Nel 1843 nasceva così il lievito artificiale; ne parlarono i giornali e negli anni successivi nacquero altre ditte che producevano lieviti artificiali tutti a base di bicarbonato di sodio, molto apprezzati dai fornai e che permettevano di preparare il pane in modo rapido anche per i soldati durante le campagne militari. Arrivò a questo punto Eben Horsford, un chimico che era andato a perfezionare i suoi studi in Germania nel laboratorio del famoso Justus Liebig; anche Liebig aveva pensato ad un lievito artificiale, ma senza successo. Horsford invece, tornato negli Stati Uniti, preparò una nuova formula.

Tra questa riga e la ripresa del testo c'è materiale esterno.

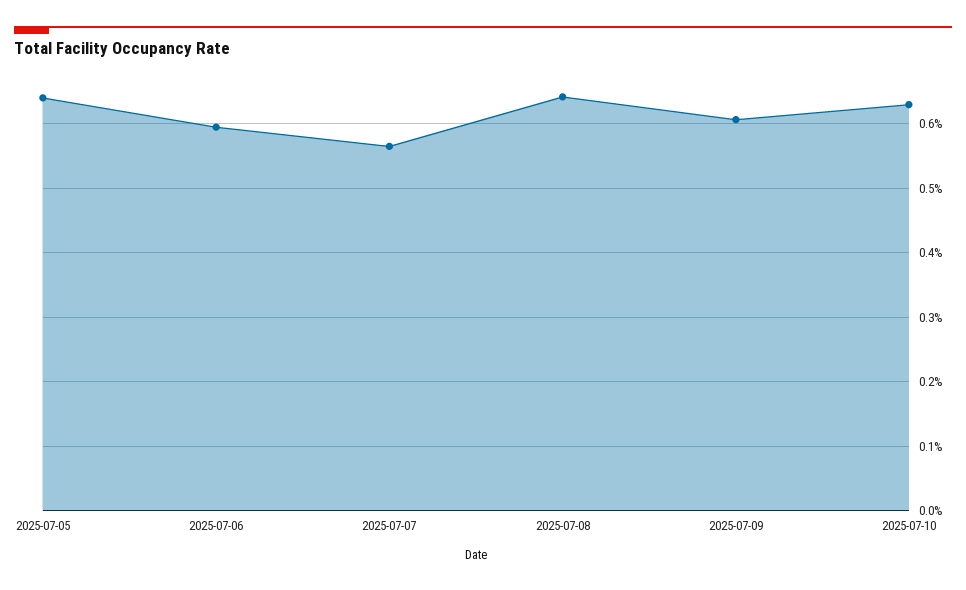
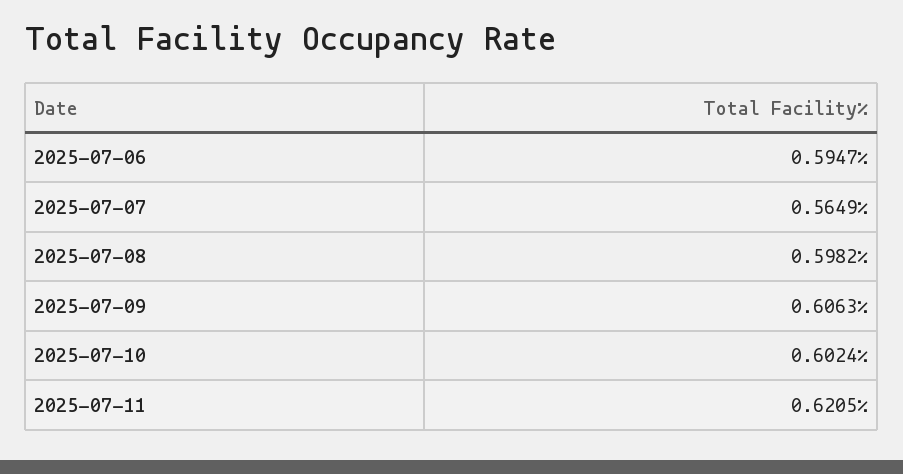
2025-07-05: 0.64 -> none
2025-07-08: 0.64 -> 0.5982
2025-07-10: 0.63 -> 0.6024
2025-07-11: none -> 0.6205

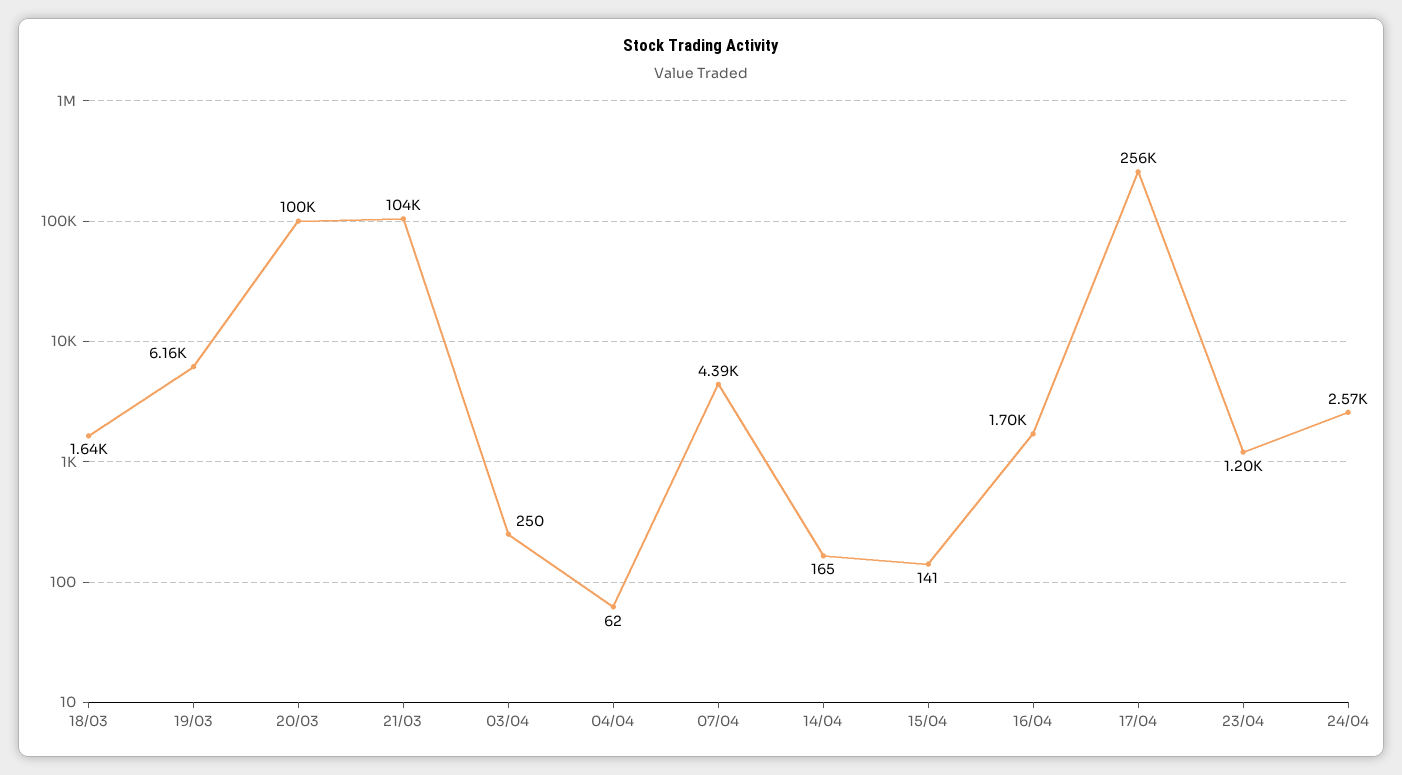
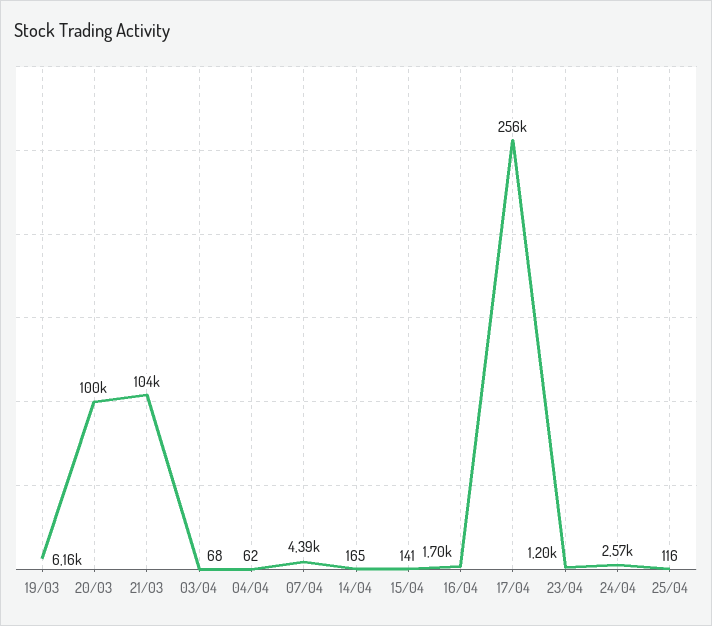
18/03: 1640 -> none
03/04: 250 -> 68
25/04: none -> 116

Fino ad allora come sale acido era stato usato il cremor tartaro, tartrato acido di potassio, che si recupera dalle fecce che restano sul fondo dei tini del vino e che veniva importato dalla Francia e dall’Italia. Il bicarbonato e il tartrato assorbivano l’umidità e dovevano essere venduti in bustine separate, il che era molto scomodo per i panettieri. Horsford decise invece di usare, insieme al bicarbonato, il fosfato acido di sodio e creò nel 1855 una società per fabbricare l’acido fosforico e il fosfato, e un lievito artificiale che era venduto in una sola confezione; per evitare che i due sali assorbissero acqua, Horsford aggiunse polvere di amido. La sua ditta, con sede a Providence, nello stato del Rhode Island, prese il nome di Rumford, in onore del chimico e fisico americano nato a Rumford, nel vicino stato del New Hampshire.
Da allora fu una corsa continua: dopo la guerra civile americana (1861-1865) i fratelli Joseph e Cornelius Hoagland cominciarono a vendere un lievito artificiale col nome Royal Baking Powder, un marchio, quello Royal, che è sopravvissuto fino al secolo ventesimo; il lievito artificiale ebbe continua diffusione anche per uso domestico. Chi sa se nell’Expo 2015 ci sarà un banco dedicato al lievito artificiale; intanto le lettrici che usano questo utile ingrediente per le loro buone torte rivolgano un grato pensiero ai lontani pionieri chimici che l’hanno inventato.